YOUR GOAL:
Some lines in the entries contain the word "text". Copy all of them.

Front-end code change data
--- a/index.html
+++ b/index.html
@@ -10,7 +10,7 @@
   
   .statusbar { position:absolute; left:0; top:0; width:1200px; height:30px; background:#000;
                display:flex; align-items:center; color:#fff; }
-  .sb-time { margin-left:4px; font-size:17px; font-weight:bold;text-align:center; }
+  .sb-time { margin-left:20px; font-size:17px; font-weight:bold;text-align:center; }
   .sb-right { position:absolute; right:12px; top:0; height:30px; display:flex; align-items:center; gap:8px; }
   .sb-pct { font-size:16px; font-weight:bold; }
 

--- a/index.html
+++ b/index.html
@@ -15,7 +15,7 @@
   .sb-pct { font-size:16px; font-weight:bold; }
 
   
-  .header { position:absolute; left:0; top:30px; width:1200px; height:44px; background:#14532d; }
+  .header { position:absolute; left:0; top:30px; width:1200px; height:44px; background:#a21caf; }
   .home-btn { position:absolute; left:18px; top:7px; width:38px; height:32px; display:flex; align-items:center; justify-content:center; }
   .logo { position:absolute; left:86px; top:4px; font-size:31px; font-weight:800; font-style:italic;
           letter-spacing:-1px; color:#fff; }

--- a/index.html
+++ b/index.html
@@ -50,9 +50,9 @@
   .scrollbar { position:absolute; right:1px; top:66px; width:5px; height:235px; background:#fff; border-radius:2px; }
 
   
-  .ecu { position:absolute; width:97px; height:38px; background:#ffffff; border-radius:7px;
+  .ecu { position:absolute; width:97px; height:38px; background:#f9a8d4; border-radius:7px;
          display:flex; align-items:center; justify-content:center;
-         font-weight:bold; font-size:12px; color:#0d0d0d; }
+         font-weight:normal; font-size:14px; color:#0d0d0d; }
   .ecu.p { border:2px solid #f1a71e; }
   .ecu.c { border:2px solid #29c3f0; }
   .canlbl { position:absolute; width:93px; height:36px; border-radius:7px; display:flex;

* * *

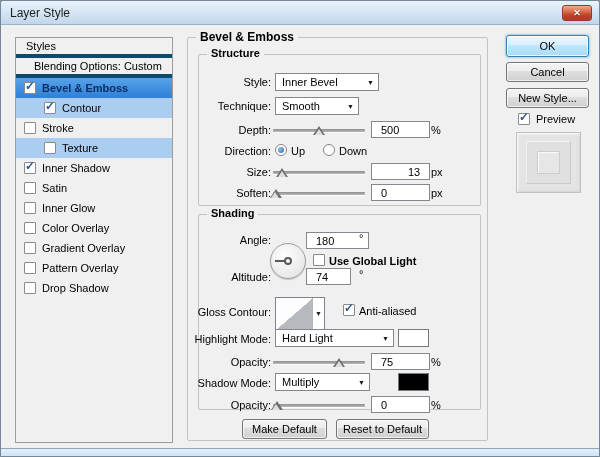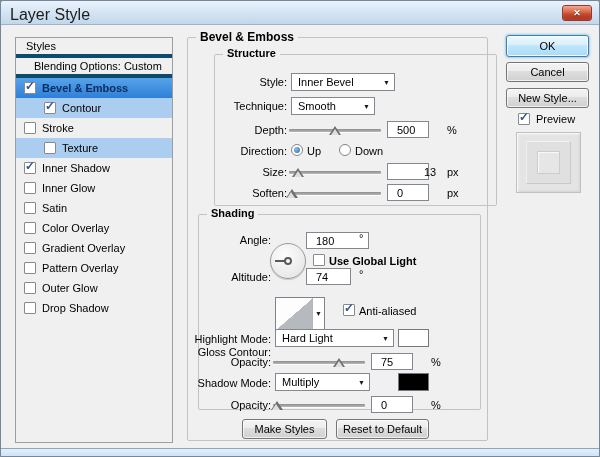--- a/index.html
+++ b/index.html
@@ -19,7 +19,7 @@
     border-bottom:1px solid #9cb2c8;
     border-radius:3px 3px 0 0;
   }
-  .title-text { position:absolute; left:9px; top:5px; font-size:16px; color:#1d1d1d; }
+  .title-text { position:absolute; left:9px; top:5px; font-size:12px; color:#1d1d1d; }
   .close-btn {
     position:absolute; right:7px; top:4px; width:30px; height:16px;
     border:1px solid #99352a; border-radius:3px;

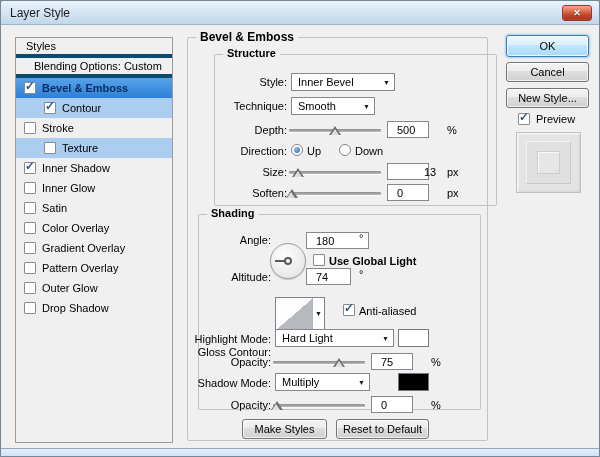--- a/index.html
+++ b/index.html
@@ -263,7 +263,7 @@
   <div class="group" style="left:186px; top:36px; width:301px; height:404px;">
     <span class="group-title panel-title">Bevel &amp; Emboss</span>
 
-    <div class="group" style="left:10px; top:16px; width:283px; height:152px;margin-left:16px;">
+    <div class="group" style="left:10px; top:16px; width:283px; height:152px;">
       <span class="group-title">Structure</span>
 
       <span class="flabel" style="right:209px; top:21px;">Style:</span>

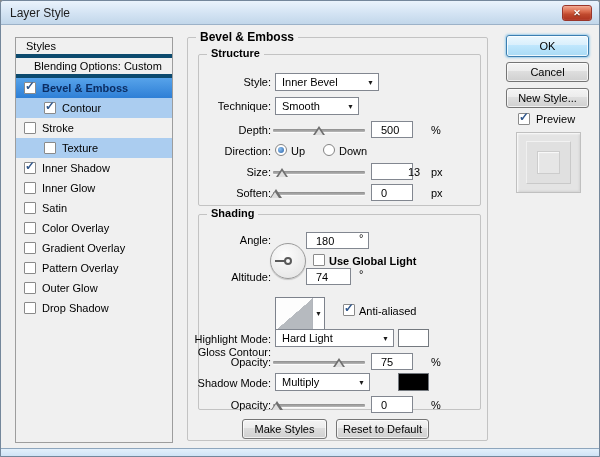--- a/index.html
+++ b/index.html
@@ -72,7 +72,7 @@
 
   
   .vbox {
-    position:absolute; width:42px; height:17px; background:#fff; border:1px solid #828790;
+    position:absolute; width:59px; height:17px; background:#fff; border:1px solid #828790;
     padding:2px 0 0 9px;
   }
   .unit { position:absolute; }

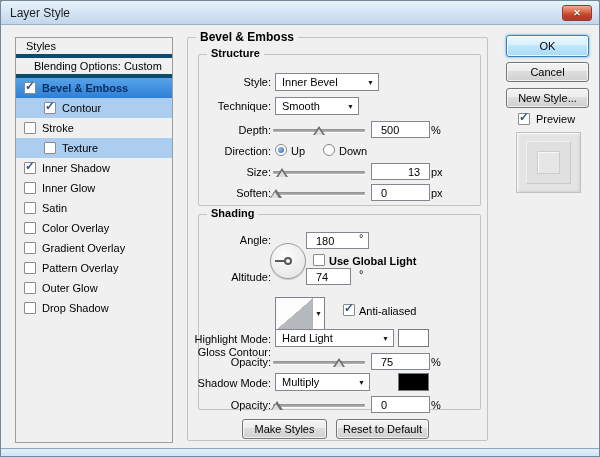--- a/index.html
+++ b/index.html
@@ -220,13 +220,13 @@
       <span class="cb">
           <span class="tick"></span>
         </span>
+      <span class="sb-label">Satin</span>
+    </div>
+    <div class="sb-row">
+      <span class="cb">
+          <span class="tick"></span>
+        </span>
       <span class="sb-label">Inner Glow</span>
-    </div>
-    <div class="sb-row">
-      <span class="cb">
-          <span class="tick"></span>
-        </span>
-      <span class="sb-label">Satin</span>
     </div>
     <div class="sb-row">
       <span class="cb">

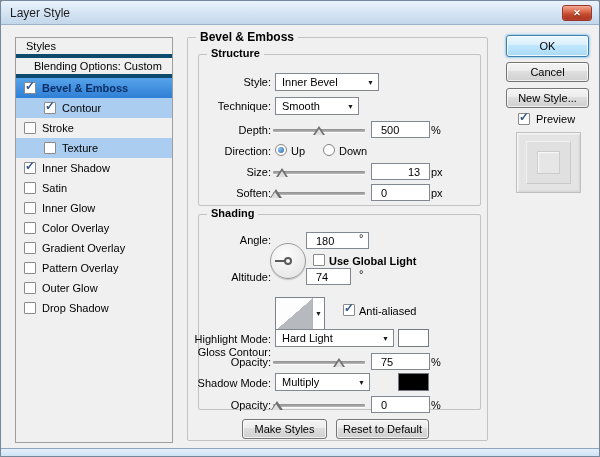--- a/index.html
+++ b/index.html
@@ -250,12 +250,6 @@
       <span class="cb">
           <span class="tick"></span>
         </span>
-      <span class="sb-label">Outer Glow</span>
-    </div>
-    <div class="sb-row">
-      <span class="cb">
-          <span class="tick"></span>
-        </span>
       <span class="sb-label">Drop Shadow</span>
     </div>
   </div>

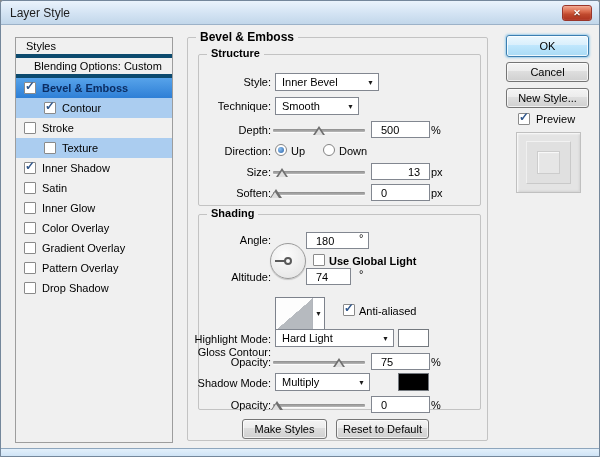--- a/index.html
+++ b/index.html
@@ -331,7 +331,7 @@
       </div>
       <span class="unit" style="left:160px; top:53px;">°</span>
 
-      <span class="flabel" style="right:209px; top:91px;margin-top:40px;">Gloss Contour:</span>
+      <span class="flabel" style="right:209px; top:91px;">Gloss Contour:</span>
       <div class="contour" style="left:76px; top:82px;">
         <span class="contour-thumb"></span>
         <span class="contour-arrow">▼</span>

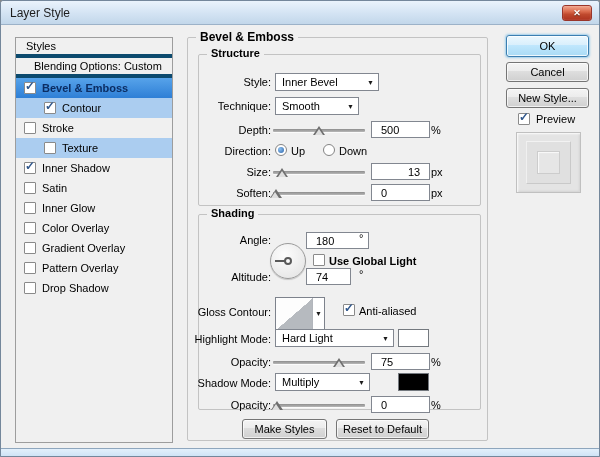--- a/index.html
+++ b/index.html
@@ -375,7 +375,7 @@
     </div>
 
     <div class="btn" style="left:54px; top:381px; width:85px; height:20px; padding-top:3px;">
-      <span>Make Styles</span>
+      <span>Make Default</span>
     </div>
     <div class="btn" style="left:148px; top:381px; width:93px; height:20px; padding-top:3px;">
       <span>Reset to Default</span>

TASK RESPONSE:
-  .sb-time { margin-left:4px; font-size:17px; font-weight:bold;text-align:center; }
+  .sb-time { margin-left:20px; font-size:17px; font-weight:bold;text-align:center; }
-  .title-text { position:absolute; left:9px; top:5px; font-size:16px; color:#1d1d1d; }
+  .title-text { position:absolute; left:9px; top:5px; font-size:12px; color:#1d1d1d; }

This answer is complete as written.